# Stepping Stone Paths?



## KaydeeKrunk (Feb 13, 2016)

So I am looking for different kinds of stepping stones for my town, I want to get a few for each town that kind of match but are varied enough that they don't seem too repetitive (if that even makes sense) One of my towns in going to be a spring town so I'd like it to have the green spring grass and the other town is a fall town so I need ones with fall colors, and I would also like some with dirt behind them because there might be random dirt patches.

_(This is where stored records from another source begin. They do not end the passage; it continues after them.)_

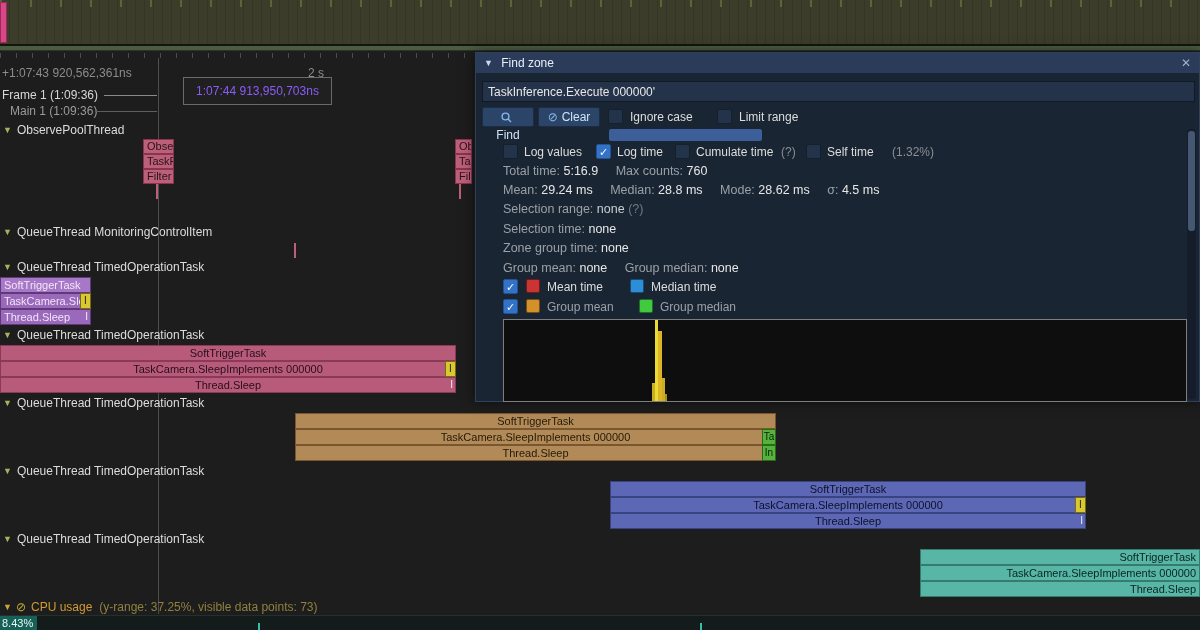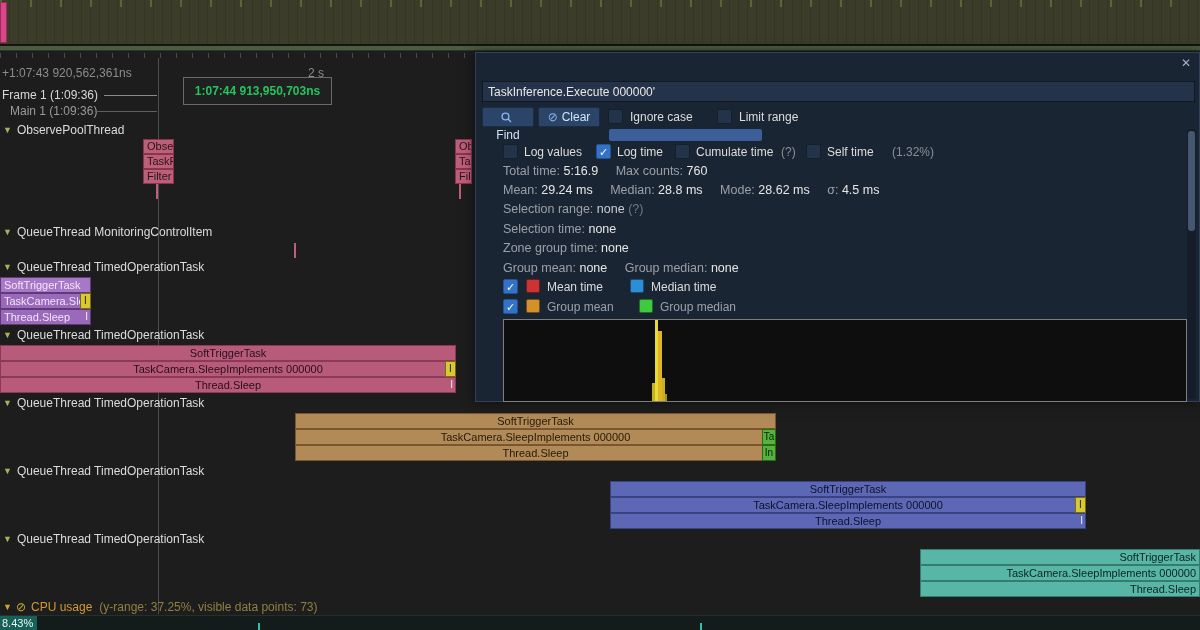--- a/index.html
+++ b/index.html
@@ -192,6 +192,10 @@
   </div>
 
   <div class="fz">
+    <div class="fz-title">
+      <span class="tri">▼</span>
+      <span>Find zone</span>
+    </div>
     <div class="fz-close">✕</div>
 
     <input class="fz-input" value="TaskInference.Execute 000000'" style="">

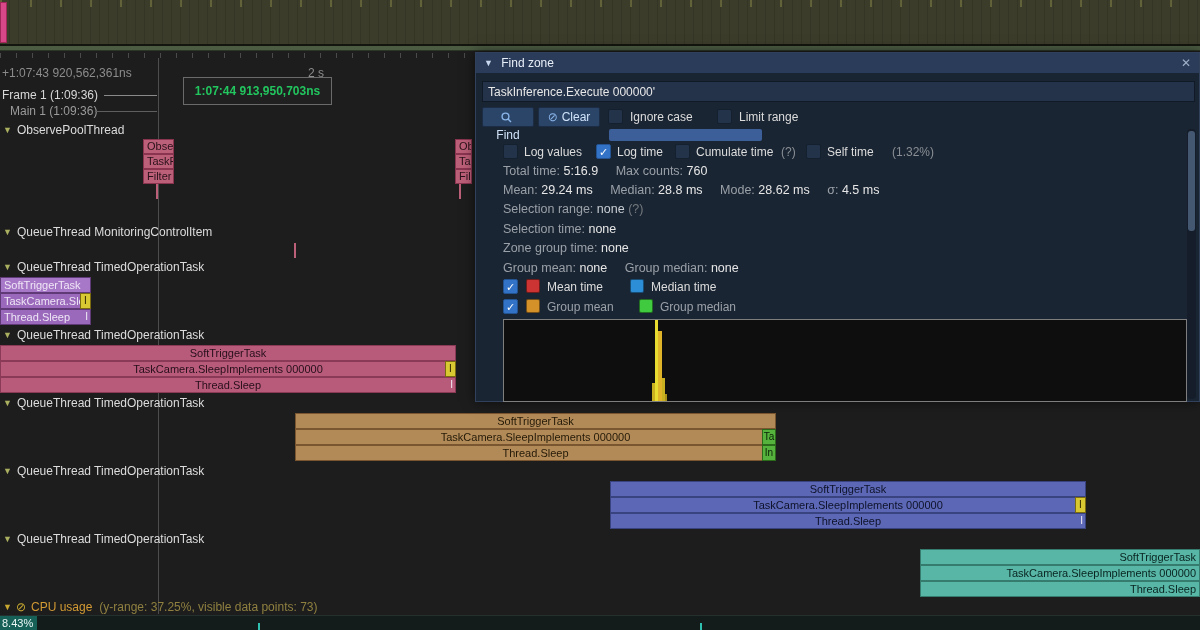--- a/index.html
+++ b/index.html
@@ -24,7 +24,7 @@
   .time-label { position:absolute; left:2px; top:66px; font-size:12px; color:#8c8c8c; white-space:nowrap; }
   .scale-label { position:absolute; left:308px; top:66px; font-size:12px; color:#8c8c8c;text-align:center; }
   .tl-tooltip { position:absolute; left:183px; top:77px; width:149px; height:28px; background:#202020;
-    border:1px solid #6a6a6a; color:#22c55e; font-size:12px; line-height:26px; text-align:center;font-weight:bold; }
+    border:1px solid #6a6a6a; color:#8b5cf6; font-size:12px; line-height:26px; text-align:center; }
   .frame-label { position:absolute; left:2px; top:88px; font-size:12px; color:#d8d8d8; white-space:nowrap; }
   .frame-line { position:absolute; left:104px; top:95px; width:53px; height:1px; background:#8a8a8a; }
   .main-label { position:absolute; left:2px; top:104px; font-size:12px; color:#9a9a9a; white-space:nowrap;margin-left:8px; }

Does anybody know any good QR's or links to places with good stepping stones that blend well?


----------



## cosmylk (Feb 13, 2016)

you might have more luck posting this request > here < sorry I can't be of more help ; v;


----------



## lunachii (Feb 13, 2016)

I use these in my town ^v^ http://bidoofcrossing.tumblr.com/post/90533267223/floatingpresents-updated-stepping-stone-qr

they don't fit really nicely with the snow though D:


----------



## romancement (Feb 13, 2016)

HAHA get ready for ALL THE THINGS because all I've done yesterday was obsessively look at stepping stones

1.) What Lunachii posted, these are classic and fabulous, look great with clover, not so good with snow
2.) http://acnlpaths.tumblr.com/post/65934465730/lilycovecrossing-steppin-stones -- have not tried these bad boys yet, LOVE the all season wear you can get out of them
3.) https://s-media-cache-ak0.pinimg.com/564x/f4/40/da/f440daf085ac5d6ce5acfc94265b8ffe.jpg -- these are cute if you want a more warm coloured stone
4.) https://s-media-cache-ak0.pinimg.com/564x/ba/a0/8c/baa08ca4b80471e1b6930022263ba307.jpg -- these cutie patooties by Mayor Meadow have flowers <3 
5.) http://acliriell.tumblr.com/post/89929427118/my-first-path-i-wont-use-it-because-it-doesnt -- the Morioh Bloom tile series is super cute and efficient, they work nicely as stepping tiles, but also in a large space! 

There's a ton out there but those are my personal favs. Have fun playing around!


----------